学校に着くと、まだHRは始まっていない。
どうやら間に合ったようだ。

「ふう・・・なんとか遅刻は逃れたね。」

「誰かさんのおかげでな。」

「おはよう!相変わらずラブラブ登校ですな〜お二人!」

教室に入ると、ニヤニヤした顔で声をかけてくる人物。

「ちげえよ、バカ!」

「ななみ、おはよう。」

彼女は湊ななみ。
綾香の親友で、いつも翔、綾香、ななみの3人で行動している。いわゆる『いつめん』というやつだ。
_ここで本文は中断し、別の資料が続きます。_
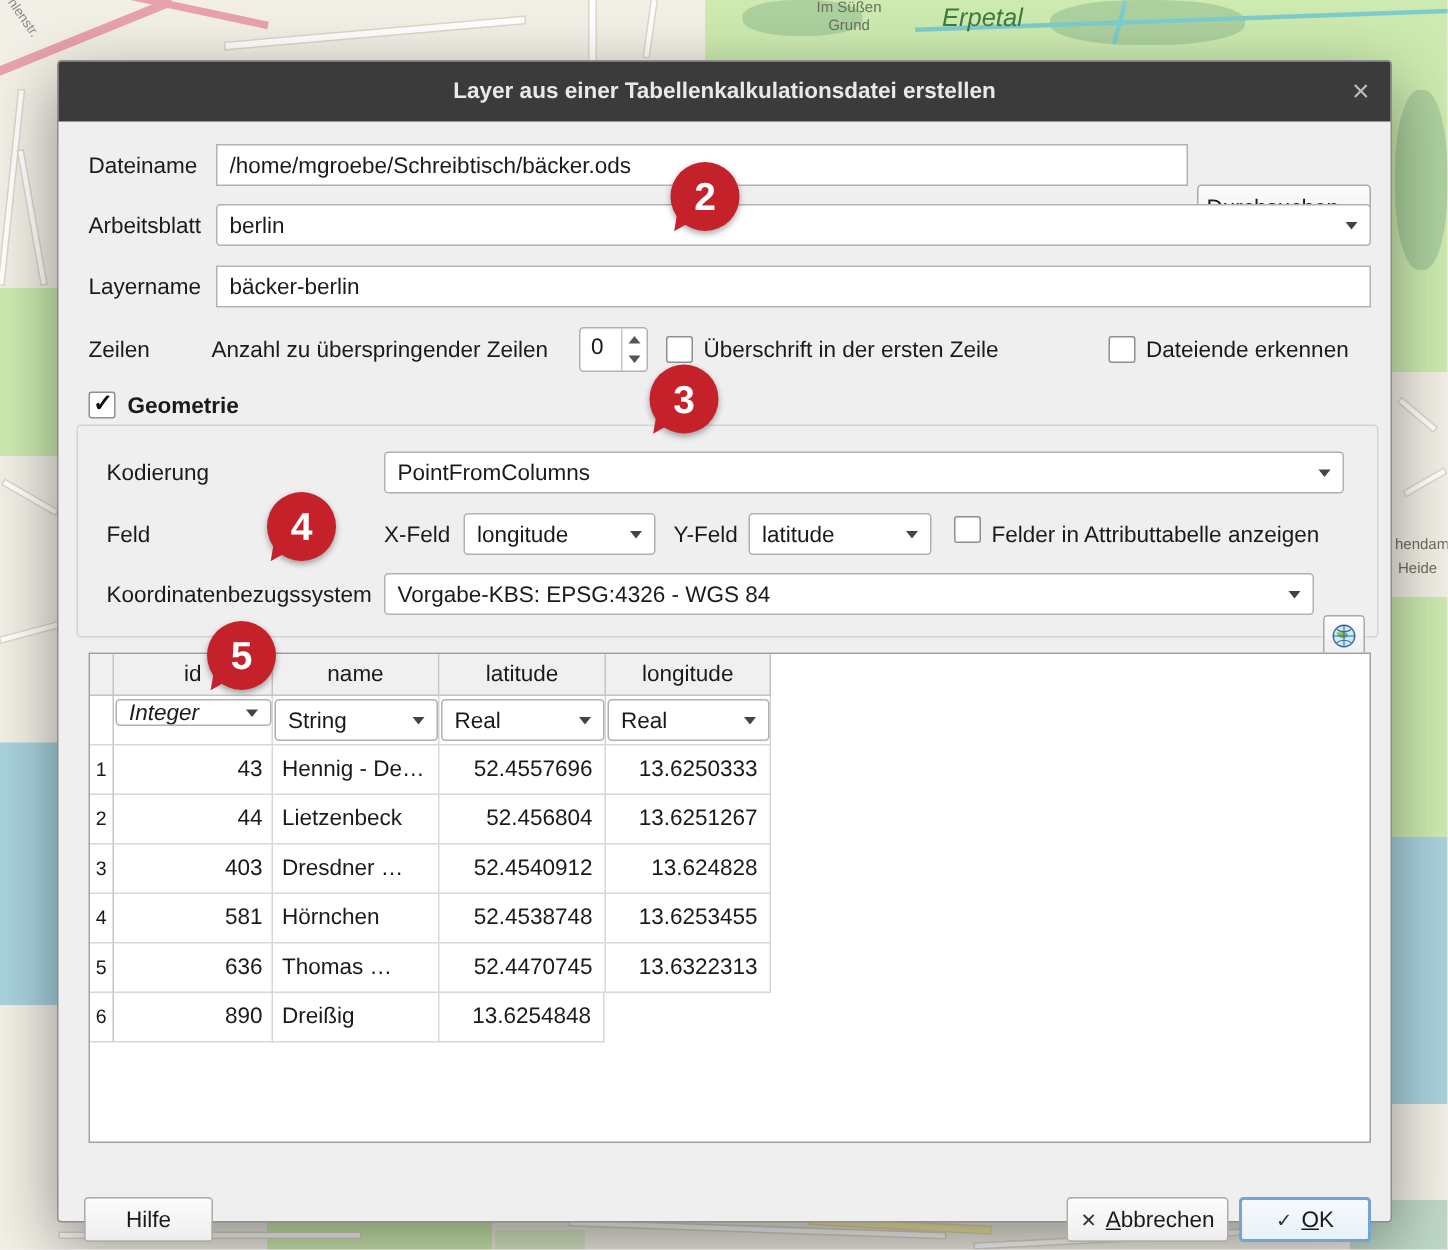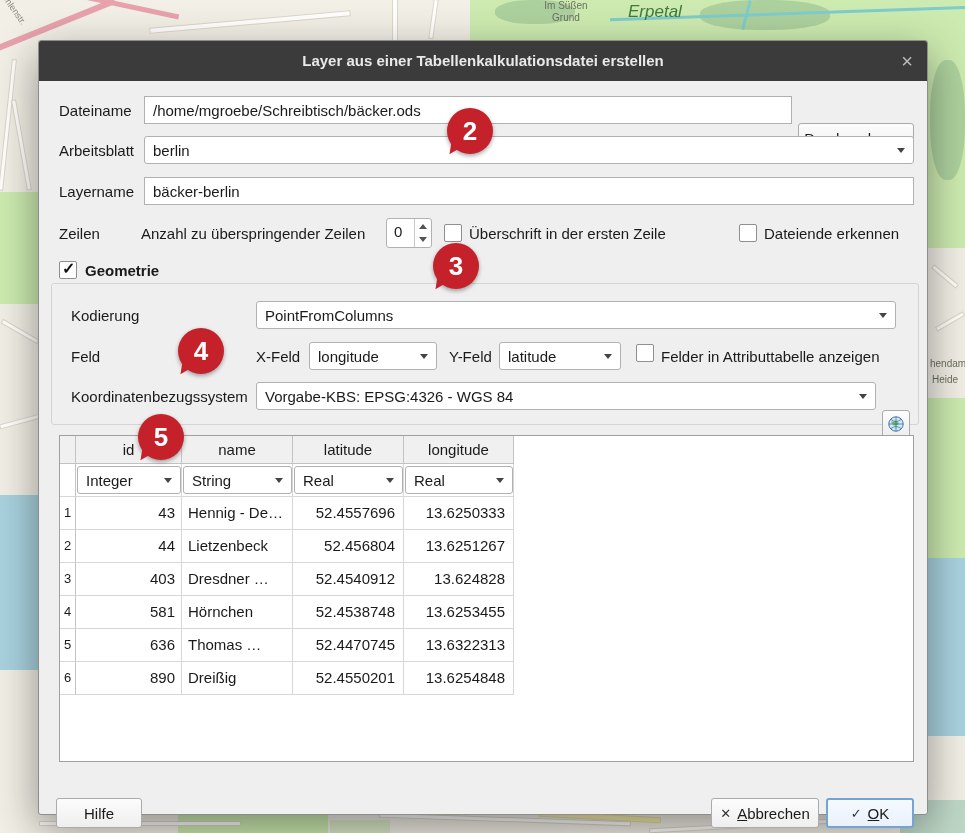--- a/index.html
+++ b/index.html
@@ -220,7 +220,7 @@
       <div class="tc clat"></div>
       <div class="tc clon"></div>
     </div>
-    <div class="combo" style="left:17px;top:30px;width:104px;height:28px;">
+    <div class="combo" style="left:17px;top:30px;width:104px;height:18px;font-style:italic;">
       <span>Integer</span>
       <span class="arrow"></span>
     </div>

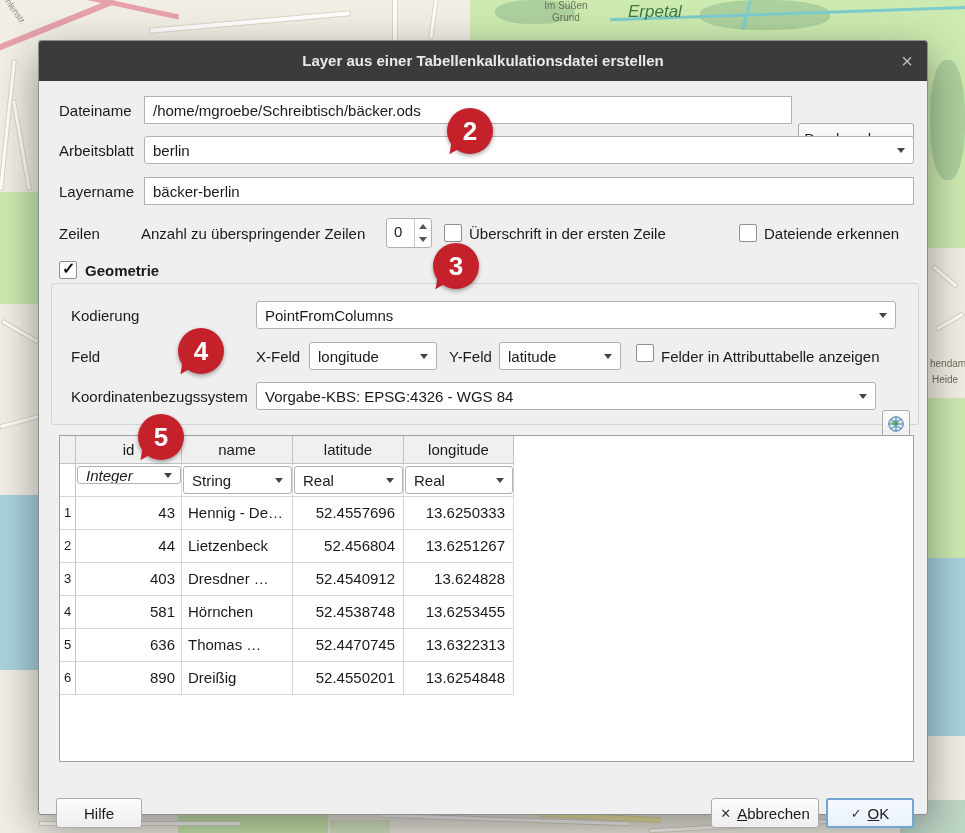--- a/index.html
+++ b/index.html
@@ -276,7 +276,6 @@
       <div class="tc num">6</div>
       <div class="tc cid">890</div>
       <div class="tc cname">Dreißig</div>
-      <div class="tc clat">52.4550201</div>
       <div class="tc clon">13.6254848</div>
     </div>
   </div>

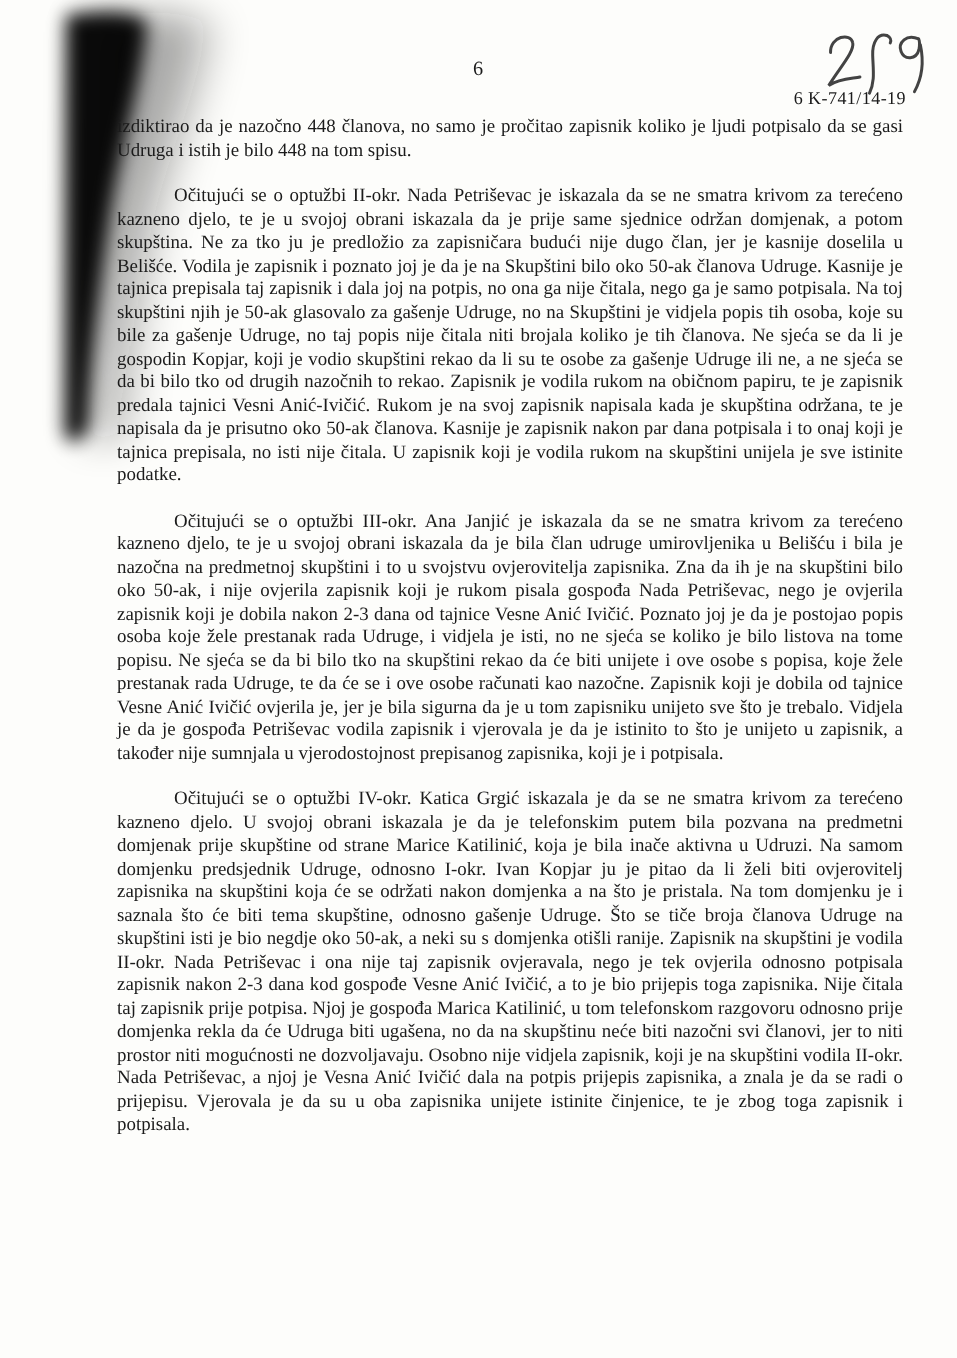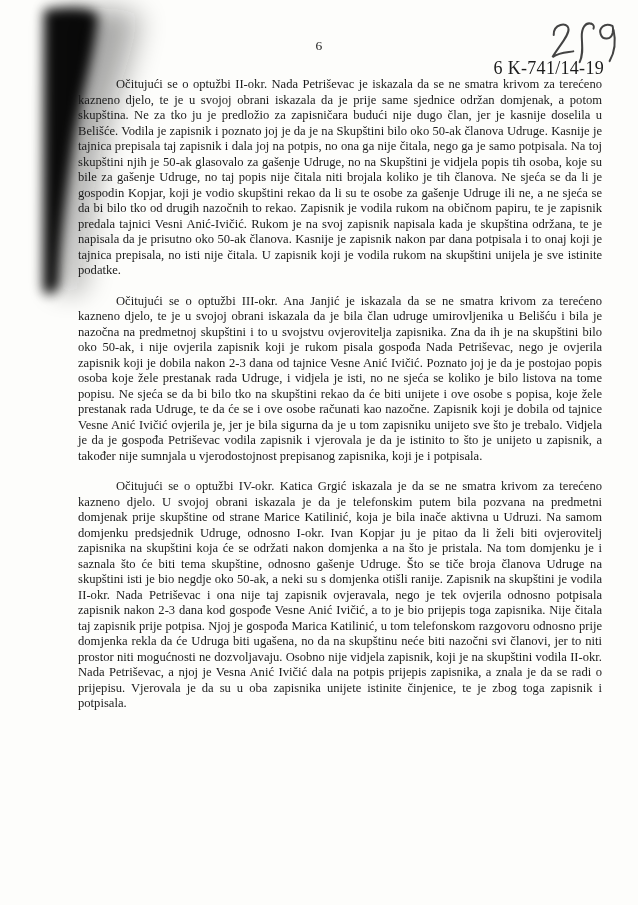--- a/index.html
+++ b/index.html
@@ -45,7 +45,7 @@
     position: absolute;
     top: 58px;
     right: 34px;
-    font-size: 18px;
+    font-size: 12px;
     letter-spacing: .3px;
   }
   .text-block {

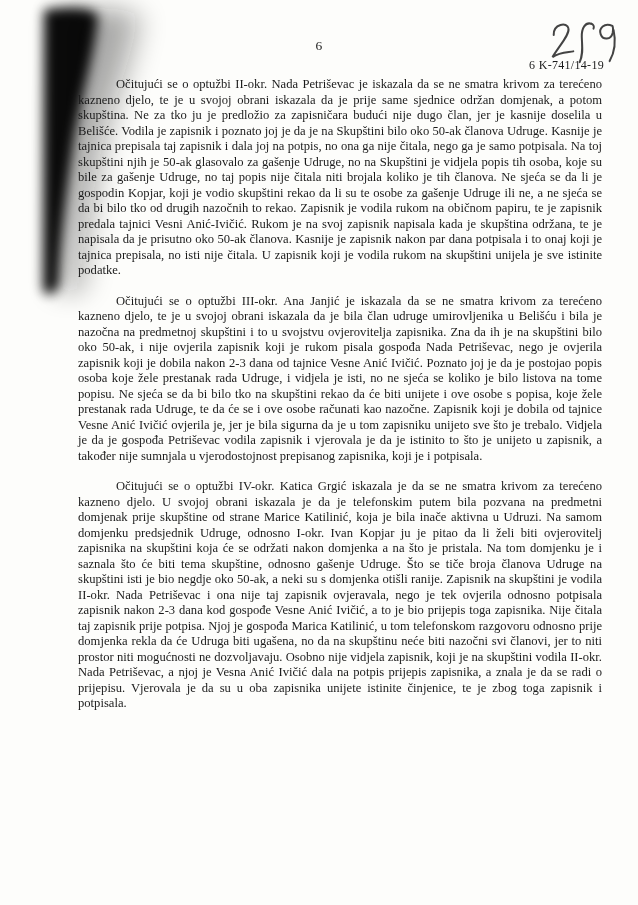--- a/index.html
+++ b/index.html
@@ -98,6 +98,7 @@
   <div class="case-number">6 K-741/14-19</div>
 
   <div class="text-block">
+    <p>izdiktirao da je nazočno 448 članova, no samo je pročitao zapisnik koliko je ljudi potpisalo da se gasi Udruga i istih je bilo 448 na tom spisu.</p>
     <p class="indented">Očitujući se o optužbi II-okr. Nada Petriševac je iskazala da se ne smatra krivom za terećeno kazneno djelo, te je u svojoj obrani iskazala da je prije same sjednice održan domjenak, a potom skupština. Ne za tko ju je predložio za zapisničara budući nije dugo član, jer je kasnije doselila u Belišće. Vodila je zapisnik i poznato joj je da je na Skupštini bilo oko 50-ak članova Udruge. Kasnije je tajnica prepisala taj zapisnik i dala joj na potpis, no ona ga nije čitala, nego ga je samo potpisala. Na toj skupštini njih je 50-ak glasovalo za gašenje Udruge, no na Skupštini je vidjela popis tih osoba, koje su bile za gašenje Udruge, no taj popis nije čitala niti brojala koliko je tih članova. Ne sjeća se da li je gospodin Kopjar, koji je vodio skupštini rekao da li su te osobe za gašenje Udruge ili ne, a ne sjeća se da bi bilo tko od drugih nazočnih to rekao. Zapisnik je vodila rukom na običnom papiru, te je zapisnik predala tajnici Vesni Anić-Ivičić. Rukom je na svoj zapisnik napisala kada je skupština održana, te je napisala da je prisutno oko 50-ak članova. Kasnije je zapisnik nakon par dana potpisala i to onaj koji je tajnica prepisala, no isti nije čitala. U zapisnik koji je vodila rukom na skupštini unijela je sve istinite podatke.</p>
     <p class="indented">Očitujući se o optužbi III-okr. Ana Janjić je iskazala da se ne smatra krivom za terećeno kazneno djelo, te je u svojoj obrani iskazala da je bila član udruge umirovljenika u Belišću i bila je nazočna na predmetnoj skupštini i to u svojstvu ovjerovitelja zapisnika. Zna da ih je na skupštini bilo oko 50-ak, i nije ovjerila zapisnik koji je rukom pisala gospođa Nada Petriševac, nego je ovjerila zapisnik koji je dobila nakon 2-3 dana od tajnice Vesne Anić Ivičić. Poznato joj je da je postojao popis osoba koje žele prestanak rada Udruge, i vidjela je isti, no ne sjeća se koliko je bilo listova na tome popisu. Ne sjeća se da bi bilo tko na skupštini rekao da će biti unijete i ove osobe s popisa, koje žele prestanak rada Udruge, te da će se i ove osobe računati kao nazočne. Zapisnik koji je dobila od tajnice Vesne Anić Ivičić ovjerila je, jer je bila sigurna da je u tom zapisniku unijeto sve što je trebalo. Vidjela je da je gospođa Petriševac vodila zapisnik i vjerovala je da je istinito to što je unijeto u zapisnik, a također nije sumnjala u vjerodostojnost prepisanog zapisnika, koji je i potpisala.</p>
     <p class="indented">Očitujući se o optužbi IV-okr. Katica Grgić iskazala je da se ne smatra krivom za terećeno kazneno djelo. U svojoj obrani iskazala je da je telefonskim putem bila pozvana na predmetni domjenak prije skupštine od strane Marice Katilinić, koja je bila inače aktivna u Udruzi. Na samom domjenku predsjednik Udruge, odnosno I-okr. Ivan Kopjar ju je pitao da li želi biti ovjerovitelj zapisnika na skupštini koja će se održati nakon domjenka a na što je pristala. Na tom domjenku je i saznala što će biti tema skupštine, odnosno gašenje Udruge. Što se tiče broja članova Udruge na skupštini isti je bio negdje oko 50-ak, a neki su s domjenka otišli ranije. Zapisnik na skupštini je vodila II-okr. Nada Petriševac i ona nije taj zapisnik ovjeravala, nego je tek ovjerila odnosno potpisala zapisnik nakon 2-3 dana kod gospođe Vesne Anić Ivičić, a to je bio prijepis toga zapisnika. Nije čitala taj zapisnik prije potpisa. Njoj je gospođa Marica Katilinić, u tom telefonskom razgovoru odnosno prije domjenka rekla da će Udruga biti ugašena, no da na skupštinu neće biti nazočni svi članovi, jer to niti prostor niti mogućnosti ne dozvoljavaju. Osobno nije vidjela zapisnik, koji je na skupštini vodila II-okr. Nada Petriševac, a njoj je Vesna Anić Ivičić dala na potpis prijepis zapisnika, a znala je da se radi o prijepisu. Vjerovala je da su u oba zapisnika unijete istinite činjenice, te je zbog toga zapisnik i potpisala.</p>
「あ、そうだ!最近、駅前にオシャレなカフェがオープンしたんだってー!綾香の誕生日のお祝いも兼ねて、今日の放課後みんなで行こうよ!」

ななみは 顔が広いため、いろいろな情報を持っている。もちろん噂話なども大好きだ。

「えっ!ありがとう!」

「また太ってもしらねーぞ。」

「そんなこと言って、ちゃあんと綾香へのプレゼント、用意してるくせにー」

「う、うるせーよ」

「おーい、席着けー」

先生の登場により、この話は打ち切られる。

この時の綾香は何も知らなかった。

もう、いつもの日々には戻れないことも。

運命の歯車が、音をたてて回り出してしまったことも・・・。